Sunday, February 03, 2008

The Three Wars Of Iraq

US Loses Sight Of 'Enemy' As Confusion Reigns About Alliances And Tribal Loyalties

Patrick Cockburn provides yet another insightful, detailed portrait of Baghdad almost five years after the US occupation of Iraq began :

Iraq is less violent than a year ago, but the country is still the most dangerous in the world. So it was no surprise to anyone in Baghdad, where people have long dreaded a renewal of al-Qa'ida's savage bombing campaign directed at Shia civilians, that there should be suicide attacks on two bird markets, killing 92 people on Friday.

For all President George Bush's claims of progress, cited in his final State of the Union address last week, Baghdad looks like a city out of the Middle Ages, divided into hostile townships. Districts have been turned into fortresses, encircled by walls made out of concrete slabs. Police and soldiers check all identities at the entrances and exits.

"People say things are better than they were," says Zainab Jafar, a well-educated Shia woman, "but what they mean is that they are better than the bloodbath of 2006. The situation is still terrible."

There are checkpoints everywhere. I counted 27 on the road from central Baghdad to Fallujah, 30 miles west of the capital. These guard posts provide protection, but they are also a threat because there are so many of them that it is easy for kidnappers, criminals and militiamen to set up their own checkpoints in order to select likely victims.

Meanwhile, US troops are trying to cope with widespread confusion about which Iraqis, and Iraqi police and army personnel, are their allies and which are their enemies. Some of this confusion is due to American recruitment of Sunni insurgents to their side, where they are paid, armed and trained to not only patrol their neighbourhoods and keep track of who comes and goes, but also how to fight Al Qaeda.
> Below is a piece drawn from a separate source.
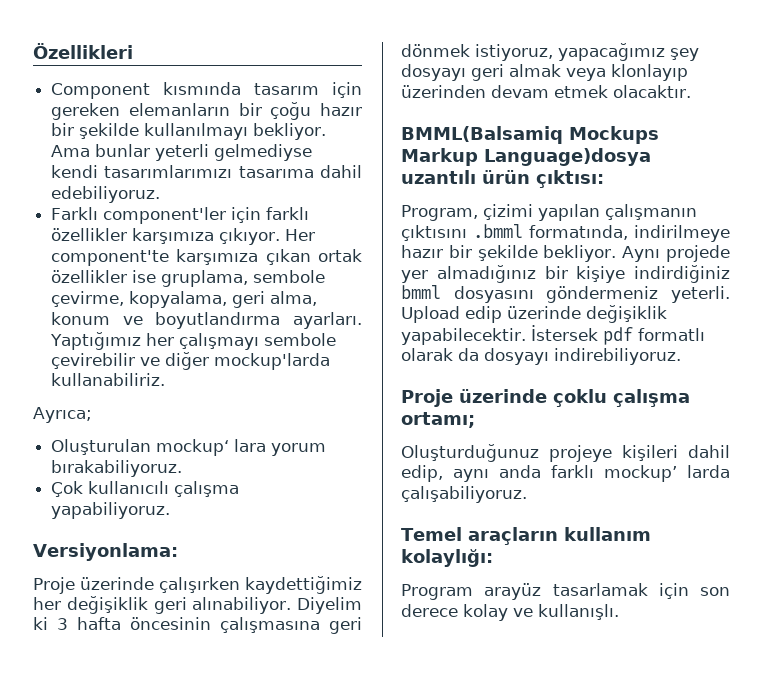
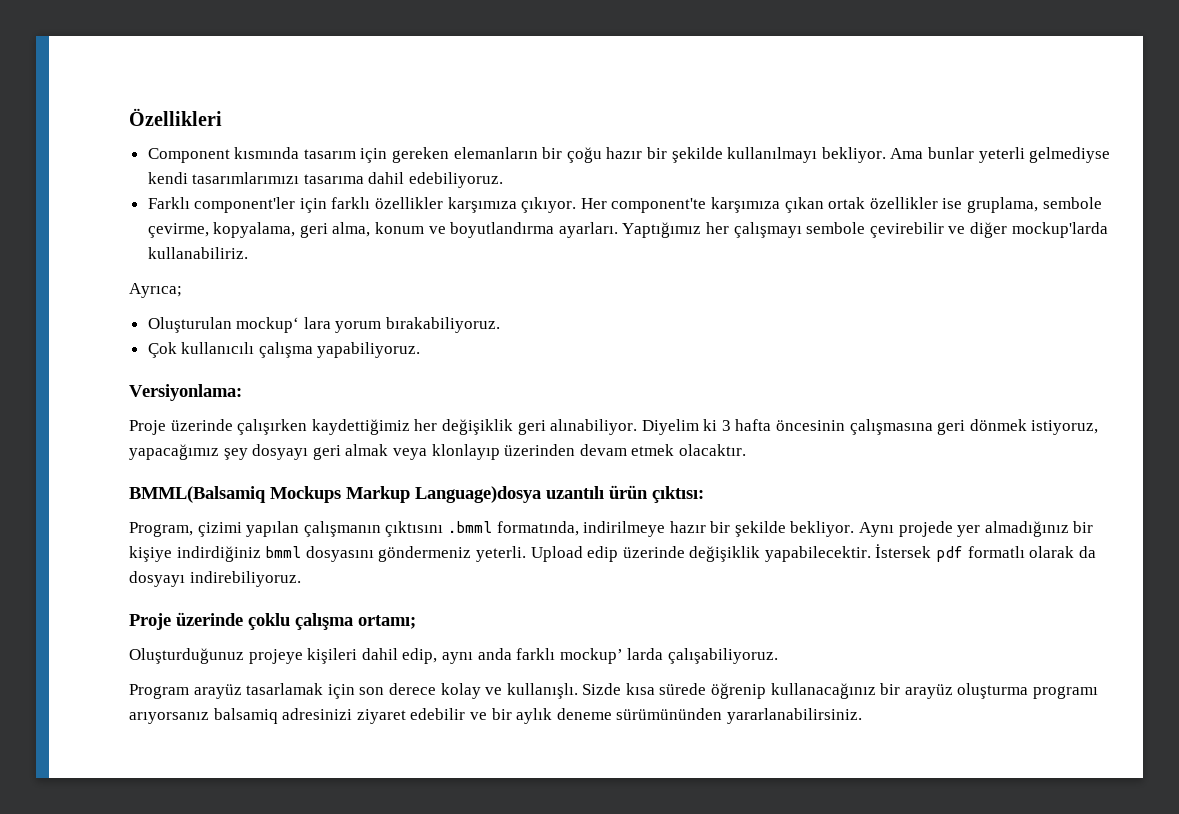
[401,527,651,545] [401,549,493,567] // Temel araçların kullanım kolaylığı: -> (778, 656) none
(619, 612) none -> [582,683,1099,699] [129,708,862,724] Sizde kısa sürede öğrenip kullanacağınız bir arayüz oluşturma programı arıyorsanız balsamiq adresinizi ziyaret edebilir ve bir aylık deneme sürümününden yararlanabilirsiniz.

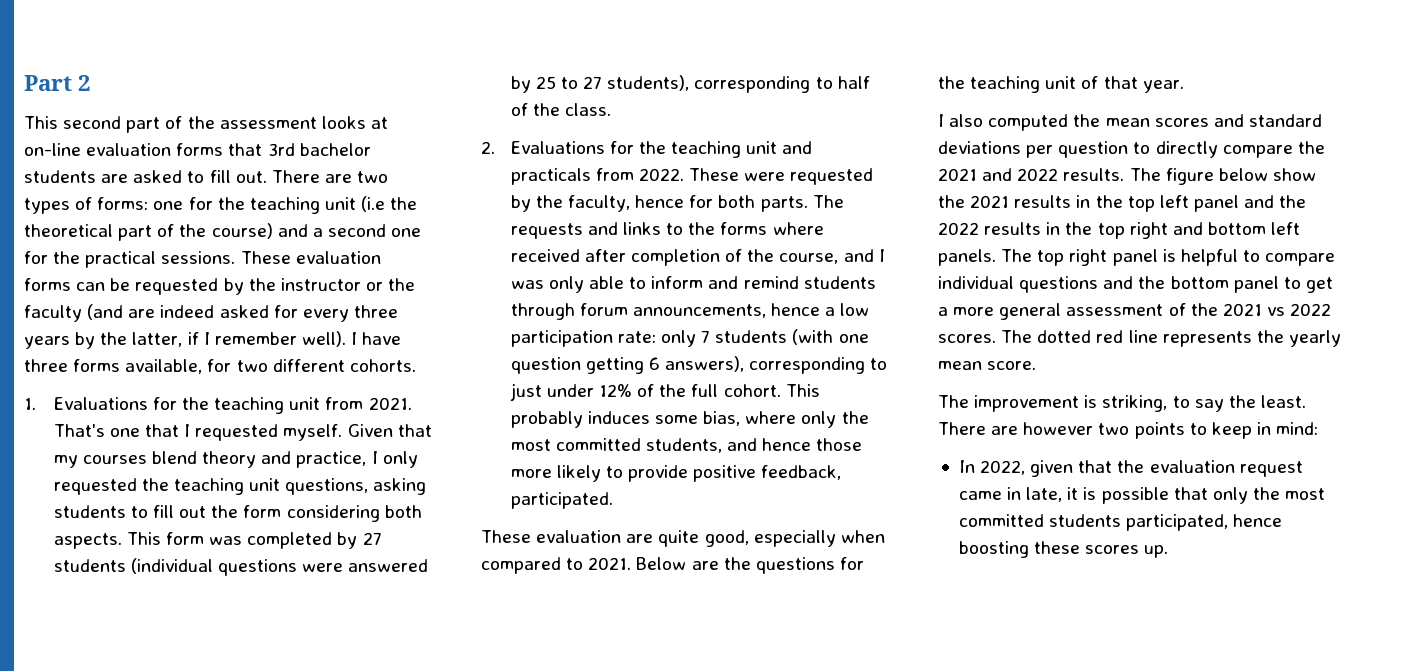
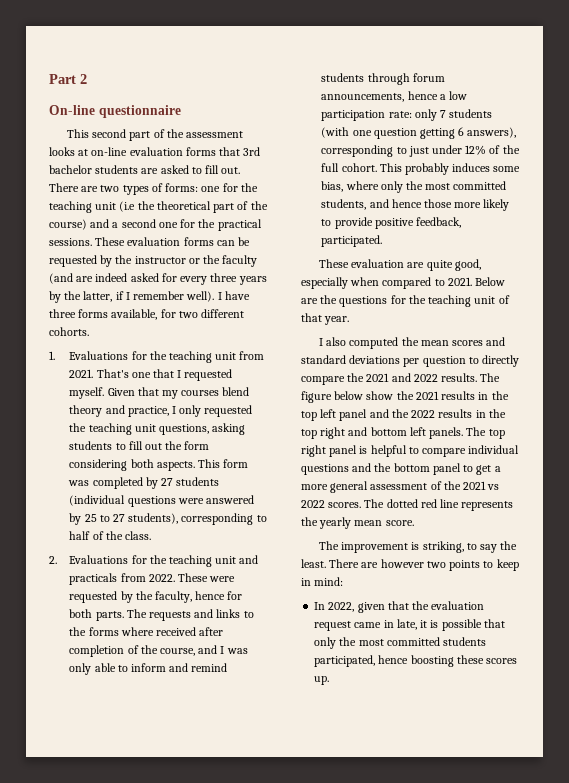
(92, 83) none -> [49,105,181,118] // On-line questionnaire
Many former Sunni insurgents have allied themselves to the Americans because of the brutality and horror of Al Qaeda attacks on civilians, and growing fears that the Shiites have taken almost total control of the Iraq government and parliament.

From the Washington Post :
Three separate but related wars are being waged in this country now, and the third one, against Shiite extremists, is the most worrisome, according to the commander and senior staff of the U.S. Army division patrolling Baghdad.

The first, against al-Qaeda in Iraq, a Sunni group that U.S. officials believe is foreign-led, is going well despite occasional spikes in violence, such as Friday's dual bombings of Baghdad marketplaces. Al-Qaeda in Iraq is "frustrated" but "not defeated," Maj. Gen. Jeffrey W. Hammond, commander of the 4th Infantry Division, said in an interview last week.

The second fight, against the domestic Sunni insurgency, has become dormant in many places in the past year, as about 80,000 armed men, many of them former insurgents, switched sides and came onto the U.S. payroll with groups that officers here call "Concerned Local Citizens."

The third conflict, and perhaps the most vexing for U.S. commanders, is with Shiite extremist militias. More than two-thirds of U.S. casualties are caused by roadside bombs, particularly by high-tech anti-armor devices, planted by those groups.

Overall, senior U.S. officers find the state of the wars unexpectedly good, and are allowing themselves to begin speaking optimistically. "A year ago, I didn't see any way it was going to work out to our advantage," said Col. James Rainey, the 4th Infantry Division's director of operations, who is on his third tour of duty in Iraq. The difference now, he said, is "remarkable."

A major reason for the change, he said, is the increased effectiveness of the Iraqi army and police, to which the U.S. military refers collectively as Iraqi security forces, or ISF. "The ISF, when I was over here last time, couldn't do anything," Rainey said. Now, he continued, they frequently show tactical competence. That's crucial for future security here, because as U.S. troop numbers drop by about 25,000 between now and midsummer, to roughly 130,000, Iraqi forces will be handed a greater share of the burden.

At the same time, the officers are conscious that the fighting here has morphed several times over the past five years, as adversaries have adjusted to changes in U.S. tactics. Some officers worry that various factions, taken aback by how effective U.S. operations proved in the past year after several years of frequent counterproductive effect, are lying low as they try to devise new ways to attack.

For example, as measures such as checkpoints outside marketplaces have made car bombs less effective in inflicting mass casualties, said Maj. Jeff Jones, the division's deputy chief of intelligence, al-Qaeda in Iraq has begun to turn more to suicide bombers.

Lately, Jones said, al-Qaeda in Iraq has begun to attack local armed groups who are cooperating with U.S. forces. The majority of those groups are Sunni, and the attacks now mean that al-Qaeda in Iraq is "the single largest killer of Sunnis in Iraq," he said.

The most challenging part of the war in early 2008 appears to be roadside bombs planted by Shiite extremist groups.

The U.S. military calls those organizations "special groups," to distinguish them from other Islamic fighters under the sway of the radical Shiite cleric Moqtada al-Sadr. U.S. officials hope Sadr will give up violence as a political tool altogether, rather than declare a six-month cease-fire, as he did in August.